Par un mémoire, enregistré le 28 août 2025, la directrice régionale des finances publiques de Bretagne et du département d’Ille-et-Vilaine conclut au rejet de la requête.
Vu les autres pièces du dossier.
Vu le code de justice administrative.
Considérant ce qui suit :
Aux termes de l’article R. 222-1 du code de justice administrative : « (…) les présidents de formation de jugement des tribunaux (...) peuvent, par ordonnance : / (…) 7° rejeter, après l'expiration du délai de recours ou, lorsqu'un mémoire complémentaire a été annoncé, après la production de ce mémoire, les requêtes ne comportant que des moyens de légalité externe manifestement infondés, des moyens irrecevables, des moyens inopérants ou des moyens qui ne sont assortis que de faits manifestement insusceptibles de venir à leur soutien ou ne sont manifestement pas assortis des précisions permettant d'en apprécier le bien-fondé. (…) ».
A l’appui de ses conclusions en décharge, la requérante se borne à soutenir, au surplus par renvoi à sa réclamation préalable, qu’eu égard à la nature et à la consistance du bien immobilier litigieux, sa valeur locative non révisée au titre de l’année 2017 a été « surévaluée » en sorte que le mécanisme du planchonnement n’a pas été exactement mis en œuvre, ce qui justifie, selon elle, une décharge de 60 % de la taxe foncière sur les propriétés bâties au titre de l’année 2023. Toutefois, un tel moyen n’est pas assorti de la moindre précision, de nature à le rendre intelligible et à permettre au tribunal d’y répondre. Dans ces conditions, la requête doit être rejetée sur le fondement des dispositions précitées du 7° de l’article R. 222-1 du code de justice administrative, sans qu’il soit besoin d’examiner la fin de non-recevoir opposée en défense. Il en va de même, par voie de conséquence, des conclusions présentées au titre des frais d’instance.
O R D O N N E :
Article 1er : La requête de la SAS Larivière est rejetée.

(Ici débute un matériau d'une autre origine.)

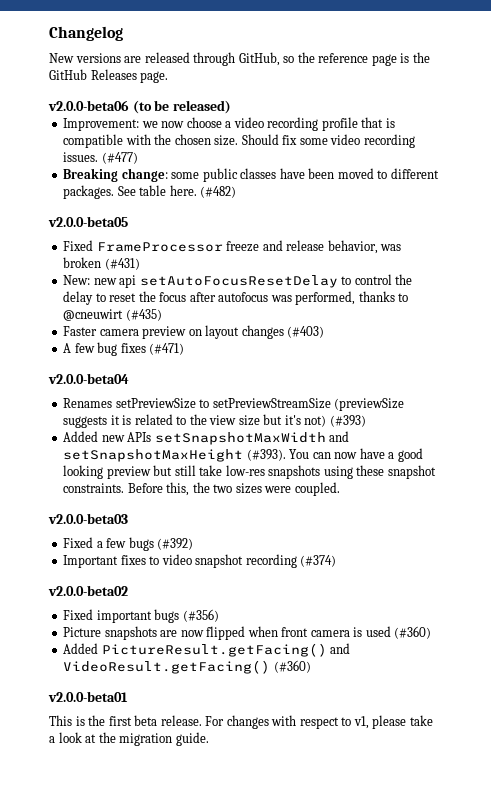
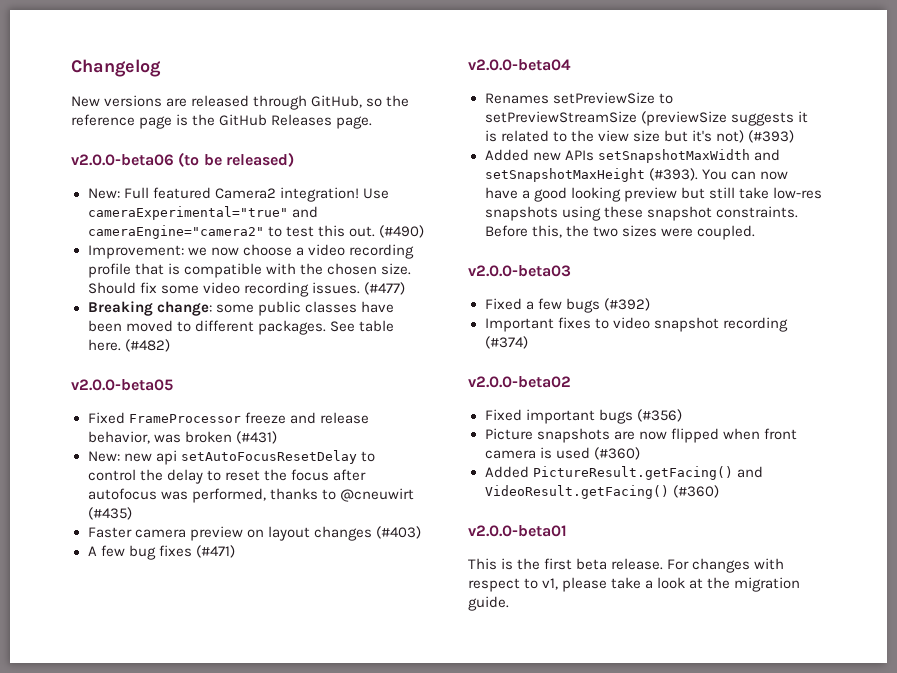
(231, 107) none -> [87,187,389,202] [87,206,318,220] [87,225,424,239] // New: Full featured Camera2 integration! Use cameraExperimental="true" and cameraEngine="camera2" to test this out. (#490)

Article 2 : La présente ordonnance sera notifiée à la SAS Larivière et à la directrice régionale des finances publiques de Bretagne et du département d’Ille-et-Vilaine.
Fait à Rennes, le 25 septembre 2025.
Le président de la 2ème chambre,
signé
T. Jouno
La République mande et ordonne au ministre de l’économie, des finances et de la souveraineté industrielle et numérique en ce qui le concerne ou à tous commissaires de justice à ce requis en ce qui concerne les voies de droit commun contre les parties privées, de pourvoir à l’exécution de la présente décision.